Il faut bien considérer que lorsque l’on cherche à circonscrire le Réel, (comme nous
nous y appliquons), on est malgré soi partagé et même ballotté, entre une conception
objective, de nature physique à partir des événements perçus, et une conception plus
évasive, exploratoire, spéculative, de nature pour ainsi dire ontologique.
Ceci pourrait être rapproché de l’inter-relation, qui depuis Aristote, distingue mais aussi
réunit les notions de Puissance et d’Acte ; cette dernière n’étant en fait que
l’actualisation du potentiel (être en acte).
Il y a certes, une “ réalité empirique ”, que nous ne pouvons nier, directement liée à nos
sensations et aux apparences, telles que nous les identifions, mais nous n’en avons pas
moins, avec d’Espagnat, la nostalgie d’une “ réalité en-soi ”, réalité ouverte, source
indépendante de nos observations expérimentales et même très probablement de notre
pensée.
Cette “ réalité transcendante ”, comme sa qualification l’indique, relève d’abord d’une
relation de communion et non pas véritablement de connaissance dans son acceptation
rationnelle. ( N.B. Elle a beau se rapporter à un monde invisible, elle n’a rien à voir avec
la physique quantique).
Mais peut t’on encore employer le terme de “ réalité ”, pour ce qui relève du
“ surnaturel ” et même du “ divin ” ?
C’est pourquoi Bernard d’Espagnat propose le concept du “ réel voilé ”, qui s’emploie
à la difficile tâche de décrire la “ transcendance acceptable ” et à dessiner ses contours
apparents. Nous sommes dans la zone floue de coalescence de l’être et du phénomène.

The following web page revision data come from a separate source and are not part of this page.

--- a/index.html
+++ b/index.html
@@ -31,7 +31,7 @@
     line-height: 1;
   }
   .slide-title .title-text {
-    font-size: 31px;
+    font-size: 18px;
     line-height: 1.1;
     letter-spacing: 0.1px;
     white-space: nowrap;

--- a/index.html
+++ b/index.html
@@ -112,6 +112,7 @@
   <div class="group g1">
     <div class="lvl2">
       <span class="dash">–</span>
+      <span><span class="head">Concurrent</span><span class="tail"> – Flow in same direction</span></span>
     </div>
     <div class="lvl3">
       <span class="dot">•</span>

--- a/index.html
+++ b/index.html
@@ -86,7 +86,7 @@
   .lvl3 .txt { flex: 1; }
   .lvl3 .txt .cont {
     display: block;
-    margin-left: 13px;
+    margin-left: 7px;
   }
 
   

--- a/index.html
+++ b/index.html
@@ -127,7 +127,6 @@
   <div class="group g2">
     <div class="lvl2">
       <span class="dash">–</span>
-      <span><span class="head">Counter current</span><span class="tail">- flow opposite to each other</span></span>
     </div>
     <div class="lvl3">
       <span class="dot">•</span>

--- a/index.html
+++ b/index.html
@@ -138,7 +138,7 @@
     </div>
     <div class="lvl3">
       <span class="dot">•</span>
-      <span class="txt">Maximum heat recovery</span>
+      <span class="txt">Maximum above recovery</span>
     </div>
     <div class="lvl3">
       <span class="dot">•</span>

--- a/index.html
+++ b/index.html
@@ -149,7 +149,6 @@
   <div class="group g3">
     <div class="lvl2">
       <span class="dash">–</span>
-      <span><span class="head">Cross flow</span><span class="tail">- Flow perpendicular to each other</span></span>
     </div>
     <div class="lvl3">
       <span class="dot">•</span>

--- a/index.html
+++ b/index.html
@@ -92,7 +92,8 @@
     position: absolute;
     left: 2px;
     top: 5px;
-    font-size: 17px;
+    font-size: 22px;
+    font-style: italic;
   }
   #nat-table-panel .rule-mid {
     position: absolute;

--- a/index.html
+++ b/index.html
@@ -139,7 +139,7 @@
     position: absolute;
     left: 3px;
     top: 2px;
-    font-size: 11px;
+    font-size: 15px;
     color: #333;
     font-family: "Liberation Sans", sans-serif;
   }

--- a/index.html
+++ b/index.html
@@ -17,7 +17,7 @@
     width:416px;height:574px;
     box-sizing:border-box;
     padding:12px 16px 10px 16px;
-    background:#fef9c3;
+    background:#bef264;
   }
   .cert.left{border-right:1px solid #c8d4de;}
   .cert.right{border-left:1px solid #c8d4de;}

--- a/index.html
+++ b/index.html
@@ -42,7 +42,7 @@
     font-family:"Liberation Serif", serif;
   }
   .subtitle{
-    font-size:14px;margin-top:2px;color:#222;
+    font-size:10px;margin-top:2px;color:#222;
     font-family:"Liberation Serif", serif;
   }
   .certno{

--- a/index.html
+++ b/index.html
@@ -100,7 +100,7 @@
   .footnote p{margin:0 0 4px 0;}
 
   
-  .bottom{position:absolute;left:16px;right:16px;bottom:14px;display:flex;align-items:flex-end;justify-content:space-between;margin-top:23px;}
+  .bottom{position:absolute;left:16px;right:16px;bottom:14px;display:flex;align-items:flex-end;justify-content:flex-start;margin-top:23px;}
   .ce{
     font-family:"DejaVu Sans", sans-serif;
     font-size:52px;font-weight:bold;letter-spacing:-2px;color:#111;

Approfondissons cette notion de “ réel voilé ”, en examinant successivement des
questions de forme, puis de fond :
Sur la forme, le réel voilé exprime une “ émergence ” en train de se faire ; c’est
véritablement une interface, non totalement connaissable. Elle provient de la réalité
originaire, indépendante et se transforme, par une interprétation de notre raison, en
réalité objective, empirique.
On peut dire que l’essence et l’existence y fusionnent dans l’étant, mais celui-ci reste un
attribut de l’être !
Ceci montre bien que le Réel est comme le mercure, insaisissable mais néanmoins
présent et dense dans notre esprit. La métaphore du voile montre que le paradoxe du réel
est d’être en même temps, ce qui nous échappe, parce-qu’invisible et difficilement
conceptualisable sinon comme reflet, et ce qui nous résiste, en tant que matière, visible,
consistante, cohérente et rationnelle du point de vue macroscopique.
Michel Bitbol, analysant le bien fondé de cette expression de “ réel voilé ”, parle de
“ l’aveuglante proximité du réel ”.
En lieu et place du réel voilé, propose une approche du réel,
“ pragmatico-transcendantale ”, qui veut également ménager les deux acceptations dans
une sorte de “ coïncidence des opposées ”.